One issue brought up by many students and teachers alike during the Jan. 22 Renton School Board meeting is the problems that arise from the current trimester schedule system.
Dauble said the Secretary of Education during the Obama administration, Arne Duncan, pushed for special funding to states to adopt state laws to require higher standards for graduation. These standards resulted in adding more credits to the high school diploma, causing the districts to look at how they were arranging classes for high school students. Dauble said this resulted in the Renton School District moving to a trimester system to “squish” the required two semesters of classes like math into two trimesters to free up more time for students to take electives.
Dauble said this has led to weird schedules for students and teachers. For example, a student may have algebra one the first trimester, no math the second trimester, and then algebra two with a different teacher in the third trimester, according to Dauble.

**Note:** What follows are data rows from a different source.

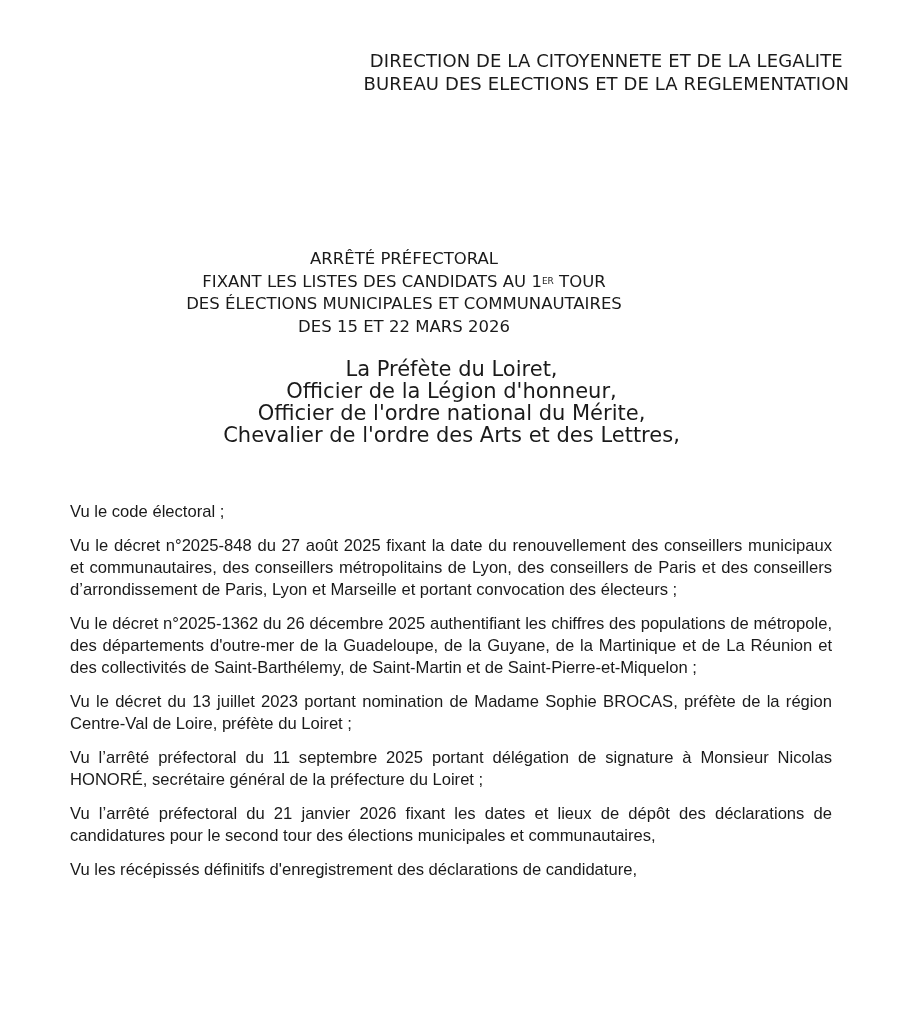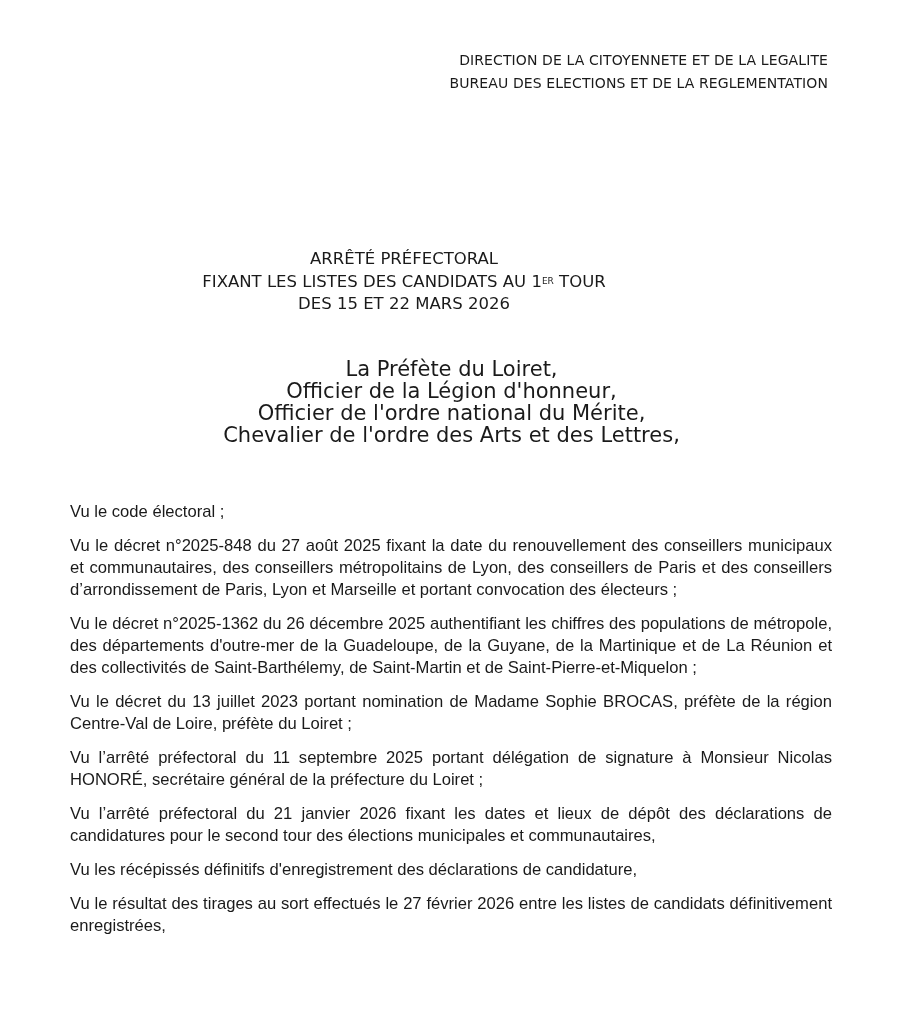"DIRECTION DE LA CITOYENNETE ET" .header { font-size: 14px -> 18px; right: 75px -> 54px; text-align: right -> center }
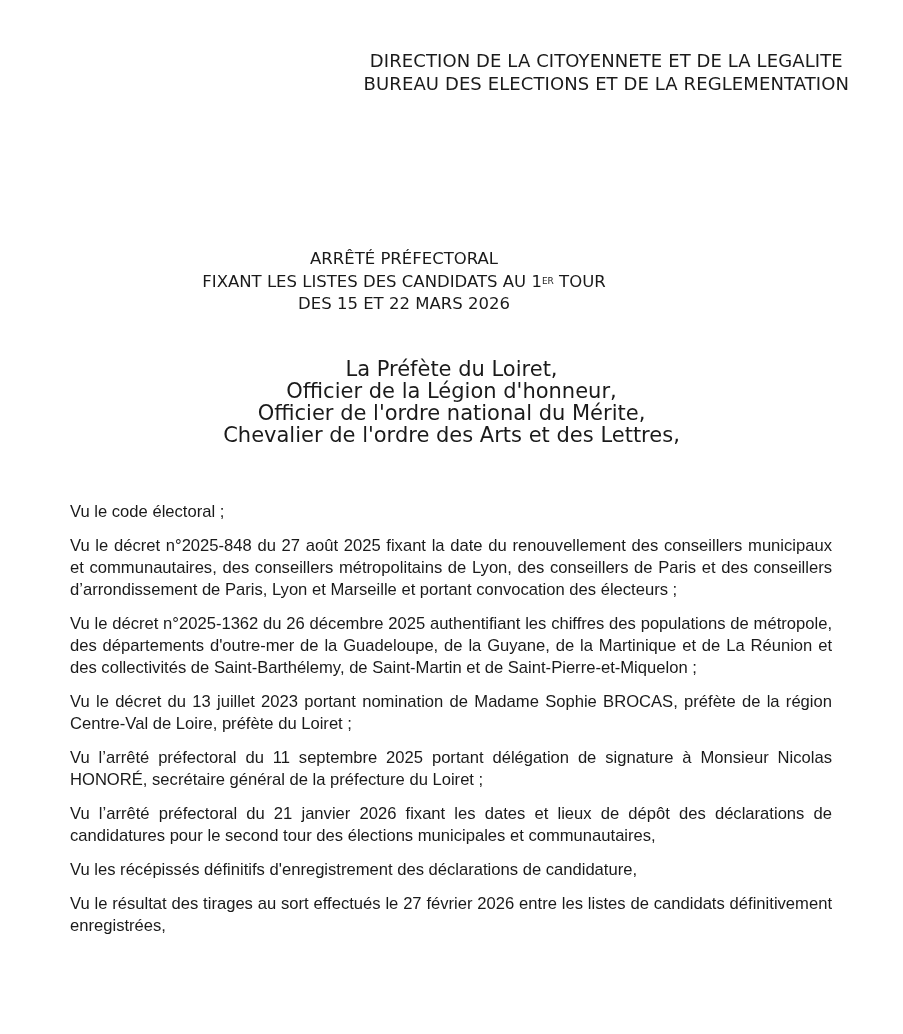"DES ÉLECTIONS MUNICIPALES ET" div { html: none -> <div>DES ÉLECTIONS MUNICIPALES ET COMMUNAUTAIRES</div> }
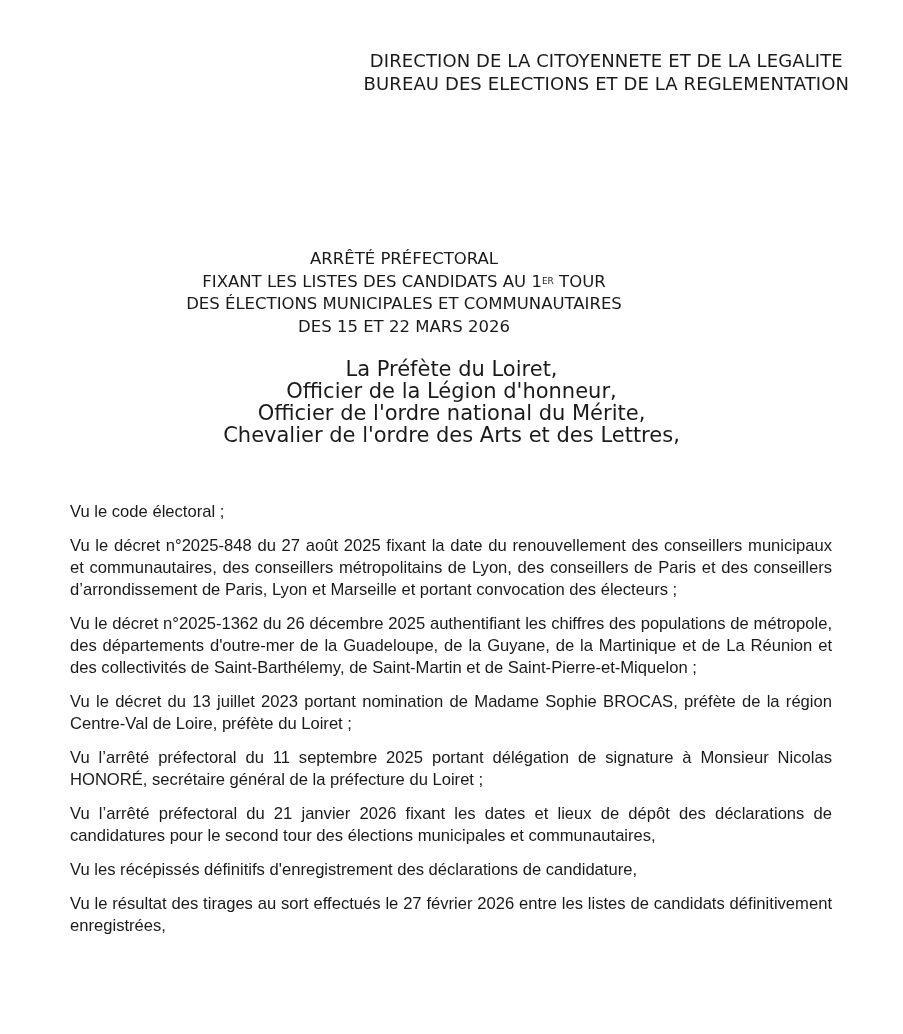"Vu le résultat des tirages" p { html: <p>Vu le résultat des tirages au sort effectués le 27 février 2026 entre les listes de candidats définitivement enregistrées,</p> -> none }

“So the pacing, the sequencing of a curriculum for a class is completely broken down,” Dauble said. “I think the worst part of trimesters is the fact that all learning is relational and when kids don’t have time to get to know their teacher, they know they’re going to have a new teacher in 12 weeks, there’s no incentive to try to understand their teachers very well. And teachers don’t have time to get to know 150 students once every trimester.”
Other districts in Washington that had moved to trimesters have since moved back to semesters, according to Dauble. She said she wants the district to work with teachers to explore what the best option for Renton would be.
In Washington, the amount of funding a school receives is based on the number of students at the school, according to Dauble.
“Washington uses what’s called a prototypical school model to figure out how many dollars every school district gets based on how many kids are in elementary, middle and high school,” Dauble said. “It is just ridiculously out of whack. In no way does it match what we’re actually spending.”
This year’s legislative session runs from Jan. 13 to April 27 in Olympia. They will be writing the state budget during that time, a process that occurs every other year.